Mesures Coronavirus obligent , nous nous équipons de nos masques et pénétrons dans une pénombre intermitente qui nécessite un petit temps d'adaptation. A l'intérieur la première chose qui m'est venu à l'esprit c'est "immense", on se sent tout petit face à ces gros blocs de calcaire perpendiculaires les uns des autres. Ensuite vient les textures, je n'ai pu m'empêcher de toucher de les surfaces. Lisses et rugueuses à la fois, je sens sous chacun de mes doigts le travail d'excavation à coup de marteau et de burrin. Il y a quelque-chose de puissant qui se détache et qui rayonne à chacune de mes intéractions physiques. Le fait même de déambuler parmi ses mastodontes de calcaire impose la modestie et le respect. Tout est droit, abrupte et saillant laissant entrevoir la dureté de cet environnement, ici pas de place pour les sentiments ni pour la douceur et le réconfort qu'offrent les rondeurs. J'ai l'impression qu'ils sont taillés à l'effigie des hommes qui y ont travaillés toutes ces années. Une roche dure pour des hommes durs, c'est en tout cas l'impression que j'en ai.
Puis ensuite je découvre les projections et là bizarrement je suis moins emballé. Techniquement le rendu est magnifique tout s'accorde parfaitement mais je ne trouve pas l'expérience transcendante. Je m'attendais à quelque-chose de plus immersif, de plus grandiose, à la hauteur de la carrière et de ce qu'elle dégage. Je ne fais que me promener au milieu de vidéos géantes légèrements animées et accompagnées de musique. Rien ne m'a émotionellement bouleversé, pris aux tripes. Toute la projection est restée fade et insipide.
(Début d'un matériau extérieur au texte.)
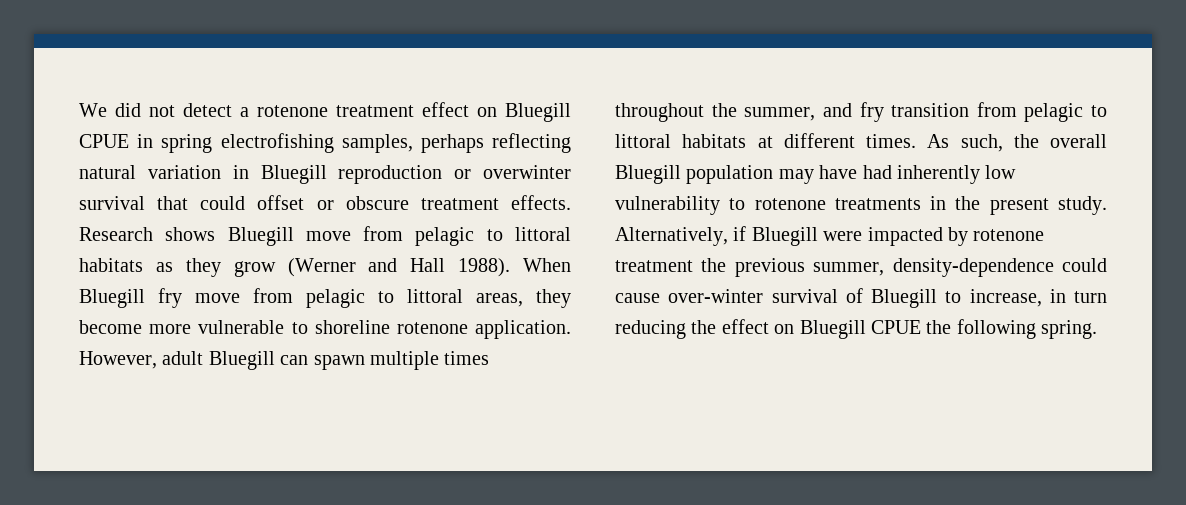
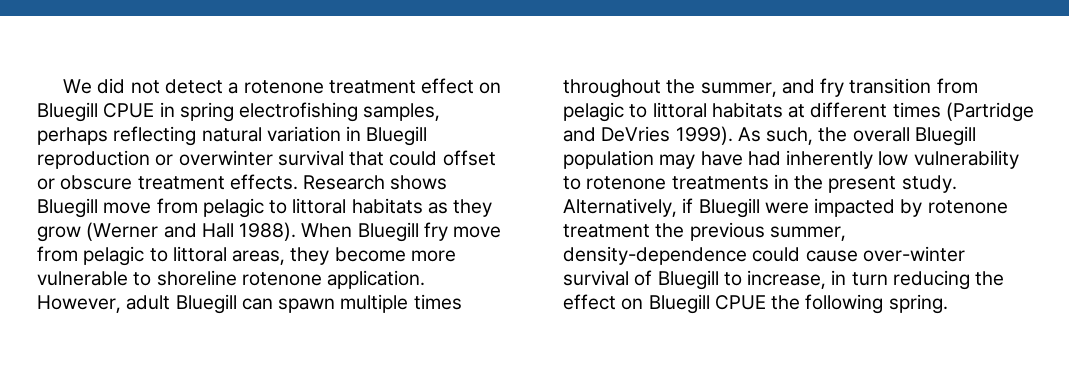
- However, adult Bluegill can spawn multiple times throughout the summer, and fry transition from pelagic to littoral habitats at different times.
+ However, adult Bluegill can spawn multiple times throughout the summer, and fry transition from pelagic to littoral habitats at different times (Partridge and DeVries 1999).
Peut-être que le choix des artistes y est pour quelque-chose, cette année le thème s'est porté sur Gaudi et Dali deux artistes qui me laissent très indiférents à vrai dire. Il en aurait peut-être été autrement avec des artistes comme Alan Lee ou Hans Ruedi Giger . Le choix musical m'a déçu, mis à part quelques passages des Pink Floyd dont la musique se marie très bien avec certaines oeuvres de Dali. Je me suis ennuyé tout le long, bien paramétrer mon apareil photo afin de réaliser de jolis clichés m'a plus tenu en haleine que cette projection. Cela n'enlève rien à la prouesse technique et au travail réalisé pour donner vie ses oeuvres. La qualité des images, du son, est indégnable et tout s'emboîte parfaitement. Pouvoir se promener au milieu de ses oeuvres d'arts, les regarder sous des angles que les expositions classiques ne permettent pas est foncièrement unique. Mais il m'a manqué le côté immersif de l'expérience ou peut-être que je n'ai pas su le percevoir. J'ai été plus impressionné et admiratif par la carrière en elle-même que le reste. A l'inverse mon épouse et notre amie elles se sont régalées, émerveillés, elles sont sorties enchantées.
Je m'aperçois que la subjectivité est très importante dans l'apréhension et la découverte d'une oeuvre d'art quelle qu'elle soit. Au final la meilleure reconnaissance pour un artiste c'est que son oeuvre soit vue et partagée, peut importe que l'on aime ou pas, plutôt que de finir seule au fond d'un grenier. Pour finir j'y retournerai surement, mais en sachant à quoi m'attendre, je serai plus sélectif sur le choix artistique proposé et qui sait l'immersion m'attendra peut-être cachée derrière un bloc de calcaire la prochaine fois.